* **ASSIGNMENT**
Which lines of the records contain "width"? Collect every one of them.

* **EXTRACTED INFORMATION**
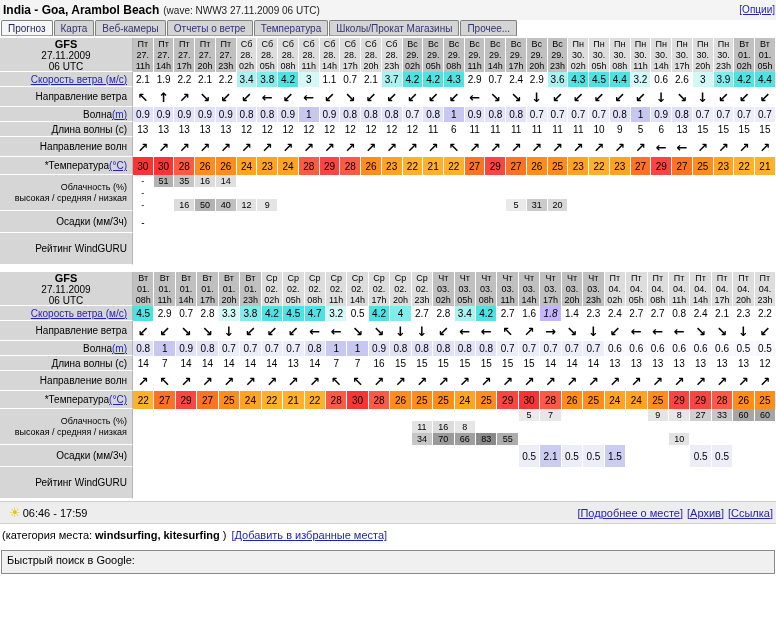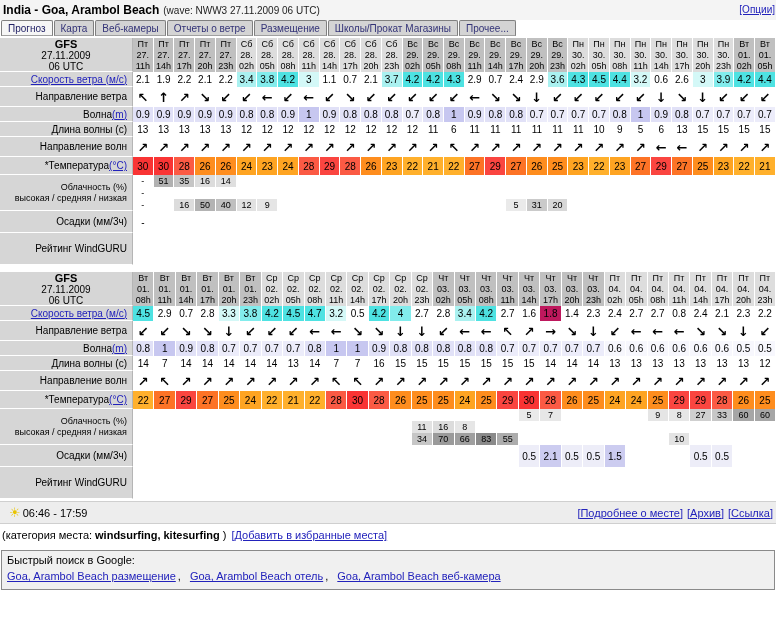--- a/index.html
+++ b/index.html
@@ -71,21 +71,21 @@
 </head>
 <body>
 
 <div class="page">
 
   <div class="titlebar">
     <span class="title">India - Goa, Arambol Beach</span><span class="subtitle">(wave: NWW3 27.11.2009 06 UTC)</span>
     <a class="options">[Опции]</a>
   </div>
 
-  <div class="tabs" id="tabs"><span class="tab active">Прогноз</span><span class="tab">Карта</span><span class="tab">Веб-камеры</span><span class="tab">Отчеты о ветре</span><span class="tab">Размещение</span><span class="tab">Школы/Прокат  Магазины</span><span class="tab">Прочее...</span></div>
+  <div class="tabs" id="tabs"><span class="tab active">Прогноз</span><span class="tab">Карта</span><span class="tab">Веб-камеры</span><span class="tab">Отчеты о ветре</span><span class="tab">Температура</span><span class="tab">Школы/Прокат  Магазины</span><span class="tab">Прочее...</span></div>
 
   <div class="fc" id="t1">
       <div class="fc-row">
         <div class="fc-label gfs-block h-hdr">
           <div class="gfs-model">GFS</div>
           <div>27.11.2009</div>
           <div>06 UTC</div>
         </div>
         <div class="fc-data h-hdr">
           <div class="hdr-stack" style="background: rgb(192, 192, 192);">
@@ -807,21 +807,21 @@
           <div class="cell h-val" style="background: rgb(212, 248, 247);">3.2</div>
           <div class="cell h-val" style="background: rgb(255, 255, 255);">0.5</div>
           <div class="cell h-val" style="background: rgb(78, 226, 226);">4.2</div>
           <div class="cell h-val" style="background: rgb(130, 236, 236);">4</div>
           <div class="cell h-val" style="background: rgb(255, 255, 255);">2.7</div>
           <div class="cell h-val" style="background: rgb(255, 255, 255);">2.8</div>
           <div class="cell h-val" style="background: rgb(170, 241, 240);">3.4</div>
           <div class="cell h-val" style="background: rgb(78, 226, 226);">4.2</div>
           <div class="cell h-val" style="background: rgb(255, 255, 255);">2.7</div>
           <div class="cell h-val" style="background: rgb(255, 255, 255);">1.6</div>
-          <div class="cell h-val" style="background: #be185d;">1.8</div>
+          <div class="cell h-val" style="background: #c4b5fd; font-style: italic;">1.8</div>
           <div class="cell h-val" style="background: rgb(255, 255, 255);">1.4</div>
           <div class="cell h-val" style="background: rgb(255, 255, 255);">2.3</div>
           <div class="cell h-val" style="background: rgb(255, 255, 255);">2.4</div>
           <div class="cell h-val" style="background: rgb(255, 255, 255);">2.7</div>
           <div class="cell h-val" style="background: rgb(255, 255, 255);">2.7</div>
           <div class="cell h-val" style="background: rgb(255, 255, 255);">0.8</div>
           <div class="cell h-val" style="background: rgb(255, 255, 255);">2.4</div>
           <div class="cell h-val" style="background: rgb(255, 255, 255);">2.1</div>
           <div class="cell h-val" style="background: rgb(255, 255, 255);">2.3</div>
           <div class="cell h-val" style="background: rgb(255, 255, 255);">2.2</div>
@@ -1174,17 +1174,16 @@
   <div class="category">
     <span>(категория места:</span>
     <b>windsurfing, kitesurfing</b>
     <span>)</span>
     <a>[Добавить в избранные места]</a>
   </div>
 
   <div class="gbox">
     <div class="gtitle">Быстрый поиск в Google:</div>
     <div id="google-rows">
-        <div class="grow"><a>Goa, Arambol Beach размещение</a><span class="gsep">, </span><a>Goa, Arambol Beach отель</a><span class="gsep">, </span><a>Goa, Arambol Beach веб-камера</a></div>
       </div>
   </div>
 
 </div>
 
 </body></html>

--

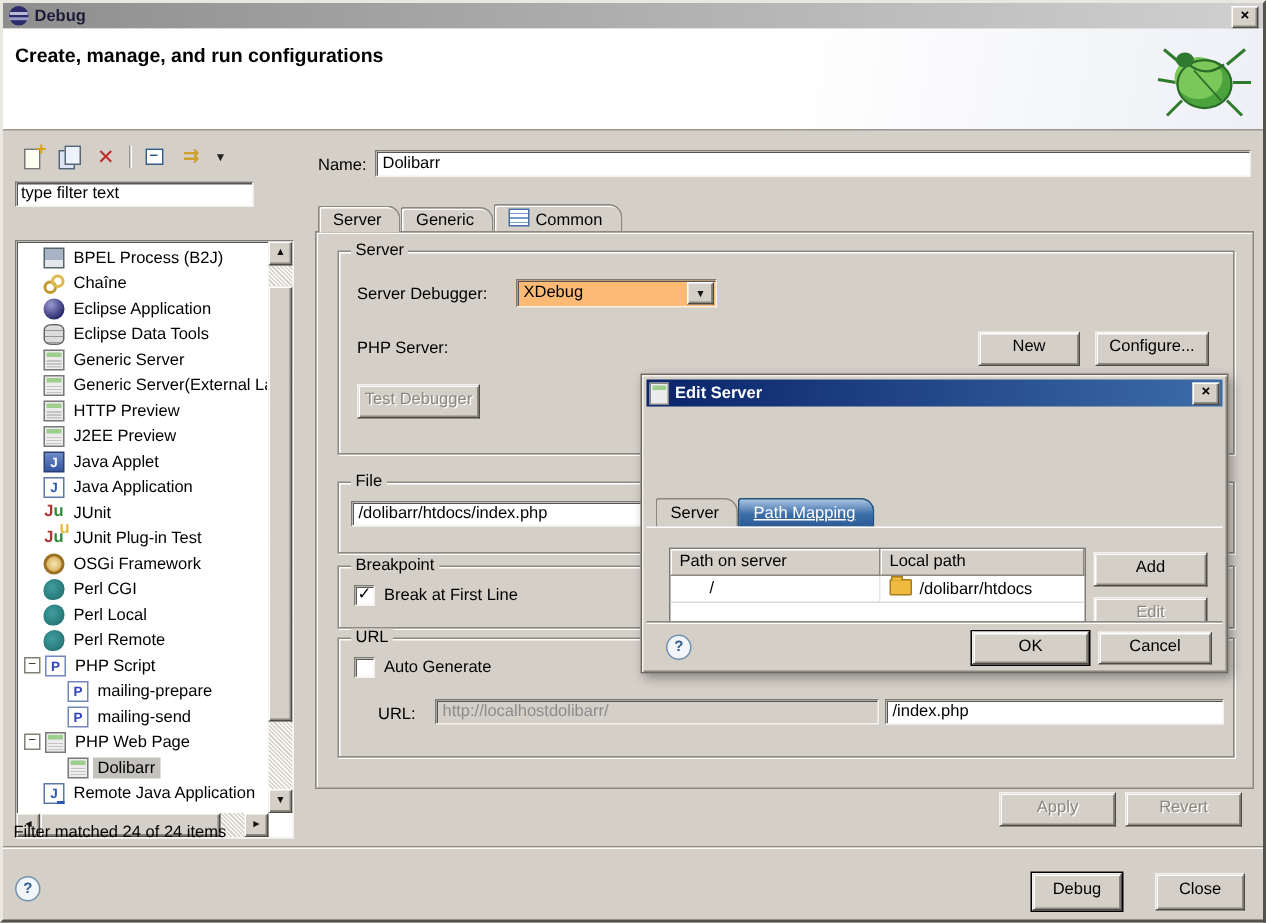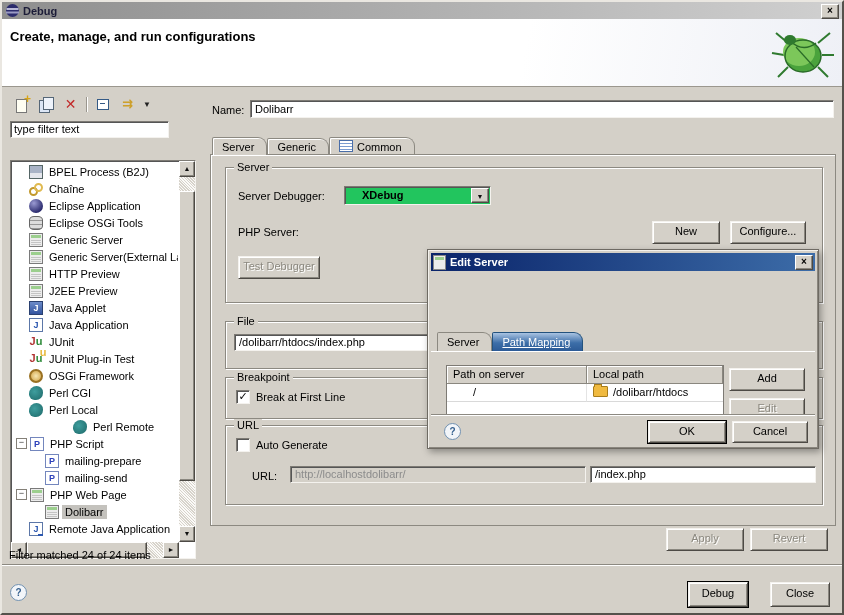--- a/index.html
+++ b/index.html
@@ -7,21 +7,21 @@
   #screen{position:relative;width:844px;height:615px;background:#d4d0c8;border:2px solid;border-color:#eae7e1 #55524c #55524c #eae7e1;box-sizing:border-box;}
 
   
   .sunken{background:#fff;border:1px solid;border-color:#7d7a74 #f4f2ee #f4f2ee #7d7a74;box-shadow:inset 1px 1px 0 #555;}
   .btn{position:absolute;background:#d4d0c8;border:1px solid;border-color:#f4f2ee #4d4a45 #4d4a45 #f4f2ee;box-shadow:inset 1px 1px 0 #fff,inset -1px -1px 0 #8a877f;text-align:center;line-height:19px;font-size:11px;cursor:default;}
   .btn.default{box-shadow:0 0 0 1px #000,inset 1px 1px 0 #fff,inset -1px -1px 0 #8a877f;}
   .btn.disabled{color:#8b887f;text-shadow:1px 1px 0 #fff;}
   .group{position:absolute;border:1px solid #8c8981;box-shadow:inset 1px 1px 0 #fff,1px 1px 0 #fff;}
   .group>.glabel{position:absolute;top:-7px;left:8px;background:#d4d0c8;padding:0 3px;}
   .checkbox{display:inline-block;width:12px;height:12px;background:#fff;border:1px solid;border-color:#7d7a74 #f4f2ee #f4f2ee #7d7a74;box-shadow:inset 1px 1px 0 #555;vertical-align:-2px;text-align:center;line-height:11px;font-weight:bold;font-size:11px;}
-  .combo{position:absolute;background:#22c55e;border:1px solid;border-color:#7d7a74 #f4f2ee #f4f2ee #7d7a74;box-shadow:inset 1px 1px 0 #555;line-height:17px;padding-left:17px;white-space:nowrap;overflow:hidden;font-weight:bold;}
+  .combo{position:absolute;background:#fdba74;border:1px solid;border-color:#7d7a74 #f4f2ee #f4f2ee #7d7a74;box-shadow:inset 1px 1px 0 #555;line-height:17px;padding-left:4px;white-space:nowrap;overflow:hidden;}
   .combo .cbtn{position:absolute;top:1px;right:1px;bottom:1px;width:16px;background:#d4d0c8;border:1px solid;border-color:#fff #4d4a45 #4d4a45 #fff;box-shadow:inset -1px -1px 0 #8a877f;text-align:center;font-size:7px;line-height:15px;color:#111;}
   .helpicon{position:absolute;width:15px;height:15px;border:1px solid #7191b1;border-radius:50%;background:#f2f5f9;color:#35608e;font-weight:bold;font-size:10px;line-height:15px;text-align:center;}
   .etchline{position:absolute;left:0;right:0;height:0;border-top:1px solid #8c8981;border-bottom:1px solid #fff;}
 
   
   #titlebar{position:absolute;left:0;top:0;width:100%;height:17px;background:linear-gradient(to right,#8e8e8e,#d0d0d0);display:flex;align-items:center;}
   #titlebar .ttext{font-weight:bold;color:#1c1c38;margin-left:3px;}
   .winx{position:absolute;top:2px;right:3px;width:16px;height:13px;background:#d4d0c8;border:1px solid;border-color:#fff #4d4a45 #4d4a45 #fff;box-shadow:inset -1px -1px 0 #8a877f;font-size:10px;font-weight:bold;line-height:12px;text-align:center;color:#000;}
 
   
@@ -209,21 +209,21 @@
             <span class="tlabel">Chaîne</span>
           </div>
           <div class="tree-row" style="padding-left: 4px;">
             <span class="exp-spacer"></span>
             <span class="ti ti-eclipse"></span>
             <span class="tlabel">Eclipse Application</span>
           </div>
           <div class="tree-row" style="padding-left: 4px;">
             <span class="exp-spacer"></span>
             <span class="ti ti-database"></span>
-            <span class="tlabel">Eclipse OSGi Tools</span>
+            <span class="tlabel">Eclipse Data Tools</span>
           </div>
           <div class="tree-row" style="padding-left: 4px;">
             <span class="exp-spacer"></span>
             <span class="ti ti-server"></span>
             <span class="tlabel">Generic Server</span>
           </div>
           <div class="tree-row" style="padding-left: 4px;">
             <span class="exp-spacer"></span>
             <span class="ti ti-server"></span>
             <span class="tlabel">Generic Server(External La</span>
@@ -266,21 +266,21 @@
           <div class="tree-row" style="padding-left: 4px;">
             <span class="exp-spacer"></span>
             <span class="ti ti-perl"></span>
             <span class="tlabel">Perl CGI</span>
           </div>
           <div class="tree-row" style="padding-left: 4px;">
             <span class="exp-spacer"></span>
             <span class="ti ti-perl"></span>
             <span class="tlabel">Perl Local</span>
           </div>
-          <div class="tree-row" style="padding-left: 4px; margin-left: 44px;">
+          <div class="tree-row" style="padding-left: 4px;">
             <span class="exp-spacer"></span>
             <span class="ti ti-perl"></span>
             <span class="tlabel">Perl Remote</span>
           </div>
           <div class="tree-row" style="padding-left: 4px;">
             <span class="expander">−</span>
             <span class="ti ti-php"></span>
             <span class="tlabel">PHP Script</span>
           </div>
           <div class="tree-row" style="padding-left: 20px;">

* **RESPONSE TO THE TASK**
   #screen{position:relative;width:844px;height:615px;background:#d4d0c8;border:2px solid;border-color:#eae7e1 #55524c #55524c #eae7e1;box-sizing:border-box;}
   .checkbox{display:inline-block;width:12px;height:12px;background:#fff;border:1px solid;border-color:#7d7a74 #f4f2ee #f4f2ee #7d7a74;box-shadow:inset 1px 1px 0 #555;vertical-align:-2px;text-align:center;line-height:11px;font-weight:bold;font-size:11px;}
   .combo .cbtn{position:absolute;top:1px;right:1px;bottom:1px;width:16px;background:#d4d0c8;border:1px solid;border-color:#fff #4d4a45 #4d4a45 #fff;box-shadow:inset -1px -1px 0 #8a877f;text-align:center;font-size:7px;line-height:15px;color:#111;}
   .helpicon{position:absolute;width:15px;height:15px;border:1px solid #7191b1;border-radius:50%;background:#f2f5f9;color:#35608e;font-weight:bold;font-size:10px;line-height:15px;text-align:center;}
   #titlebar{position:absolute;left:0;top:0;width:100%;height:17px;background:linear-gradient(to right,#8e8e8e,#d0d0d0);display:flex;align-items:center;}
   .winx{position:absolute;top:2px;right:3px;width:16px;height:13px;background:#d4d0c8;border:1px solid;border-color:#fff #4d4a45 #4d4a45 #fff;box-shadow:inset -1px -1px 0 #8a877f;font-size:10px;font-weight:bold;line-height:12px;text-align:center;color:#000;}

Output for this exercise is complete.